The grave was discovered last year in an excavation of a site where Copper Age and Avar artifacts had been found on the surface. A subsequent magnetometer survey identified an Avar-era (6th-9th century A.D.) cemetery with several rows of graves. Inside one relatively shallow grave were the remains of a man between 50 and 60 years old at the time of death. Metal tools found in the grave were quickly recognized as Roman surgery implements. The tools had been packed in two wooden chests and buried at his feet. (An animal had disturbed one of the tools, shifting it up towards the head of the deceased, but otherwise the tools were where they had been before the wood decayed.)
The chests contained pliers, needles, tweezers and copper alloy scalpels decorated with silver inlay and equipped with replaceable steel blades. A grinding stone was found at his knee. Wear and tear on it indicates it was well-used, perhaps for compounding medications.
A complete medical kit is a rare find anywhere in the Roman world, but exceptionally rare in the outer limits of empire. When this kit was interred in the 1st century, the Pannonian Basin was still an actively contested area. In fact, some scholars believe that the Sarmation Iazyges people who migrated to the westward to the area in the first half of the 1st century did so with Roman support to act as a client kingdom buffer against the Dacians.

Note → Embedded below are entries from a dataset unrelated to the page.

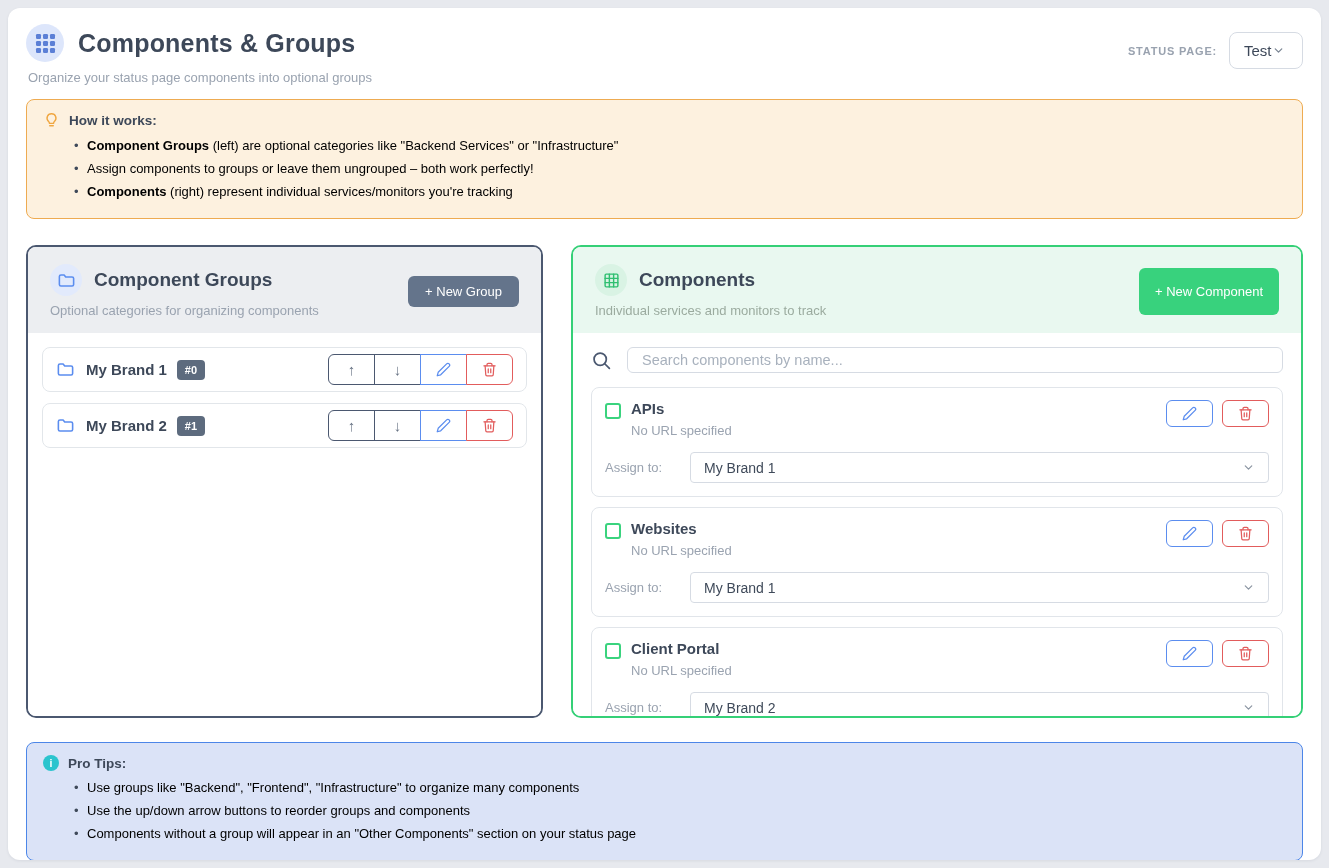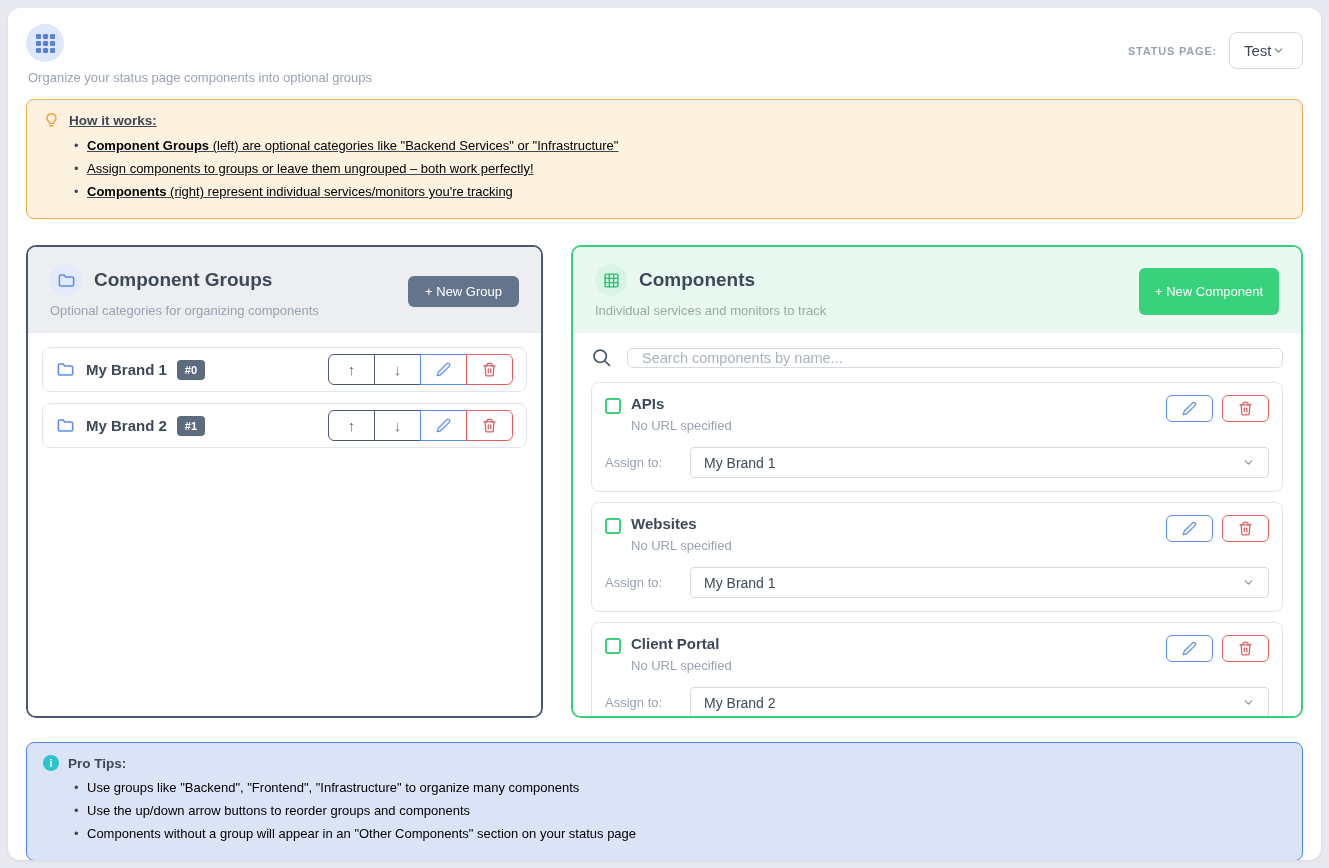--- a/index.html
+++ b/index.html
@@ -160,6 +160,7 @@
               <span></span>
           </div>
         </div>
+        <div class="page-title">Components &amp; Groups</div>
       </div>
       <div class="page-sub">Organize your status page components into optional groups</div>
     </div>

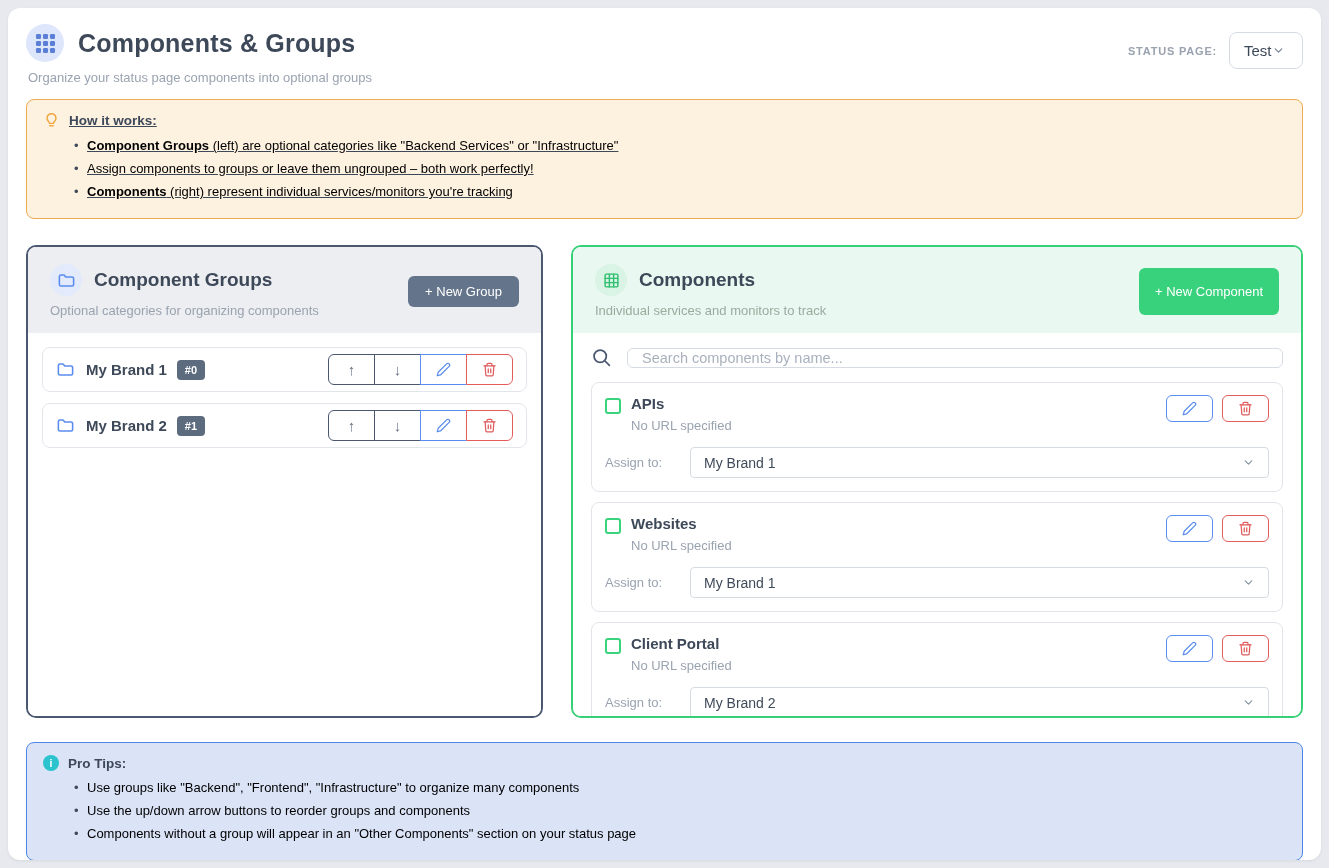--- a/index.html
+++ b/index.html
@@ -44,7 +44,7 @@
   .infobox {
     border-radius:8px; padding:12px 16px; margin-top:14px;
   }
-  .infobox.orange { background:#fdf1df; border:1px solid #eeab51;text-decoration:underline; }
+  .infobox.orange { background:#fdf1df; border:1px solid #eeab51; }
   .infobox.blue   { background:#dbe3f7; border:1px solid #4c86e8; }
   .infobox-title-row { display:flex; align-items:center; gap:9px; }
   .infobox-title { font-size:13.5px; font-weight:700; color:#3d4859; }

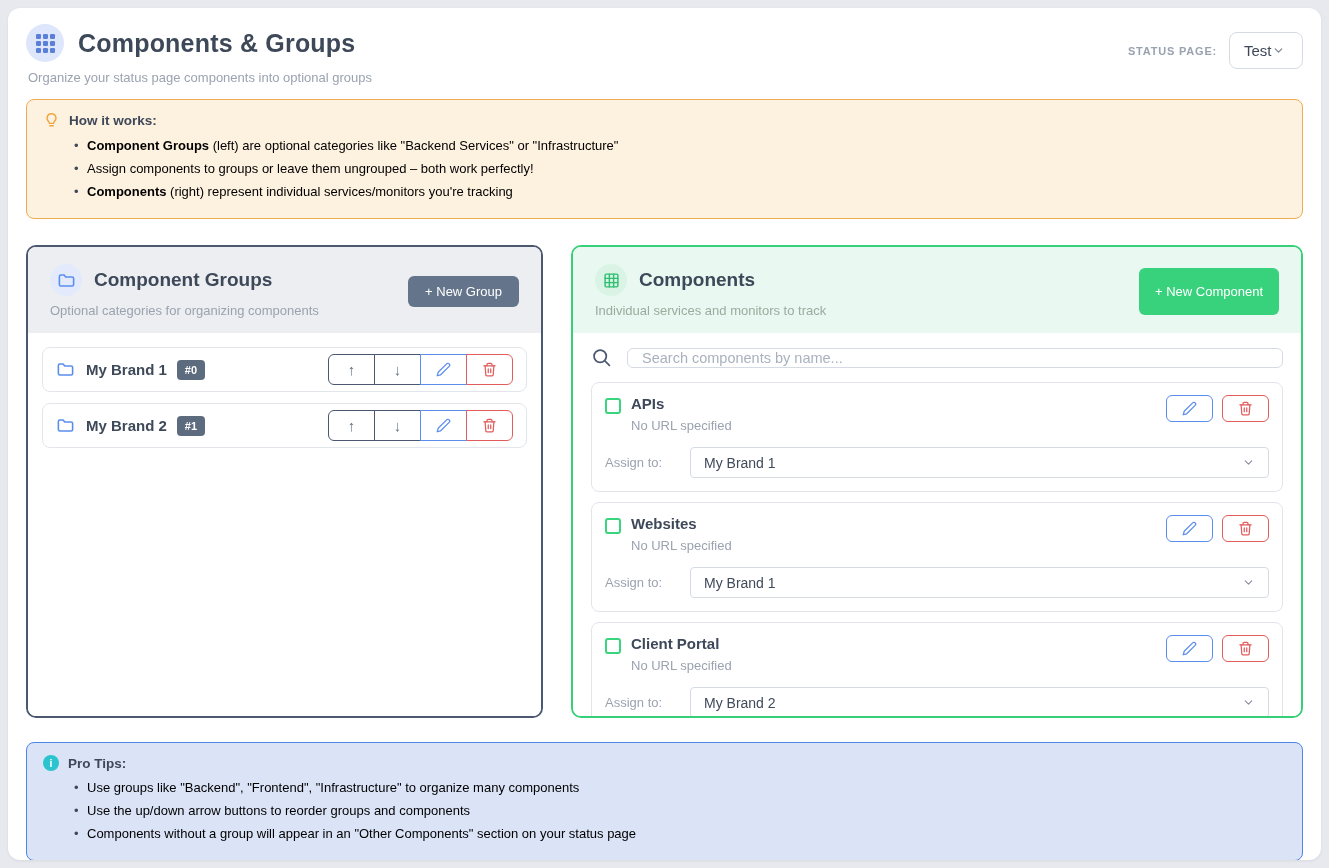--- a/index.html
+++ b/index.html
@@ -111,7 +111,7 @@
   .search-row { display:flex; align-items:center; gap:15px; margin-bottom:14px; }
   .search-icon { width:21px; height:21px; stroke:#4b5870; fill:none; stroke-width:2; stroke-linecap:round; }
   .search-input {
-    flex:1; height:20px; border:1px solid #d6dbe3; border-radius:6px;
+    flex:1; height:26px; border:1px solid #d6dbe3; border-radius:6px;
     font-size:14.5px; font-family:inherit; color:#3d4859; padding:8px 14px; outline:none; background:#fff;
   }
   .search-input::placeholder { color:#a8b1bd; }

No immediately visible evidence of trauma or disease was found on the bones. There is also no evidence of whether the surgeon was a local man with the wealth and access to acquire so fine a toolkit, or a doctor who came to the area with the Roman legions. Samples of the skeleton will be subjected to stable isotope analysis and DNA analysis in order to investigate any health conditions he may have had and determine whether the doctor was of local origin.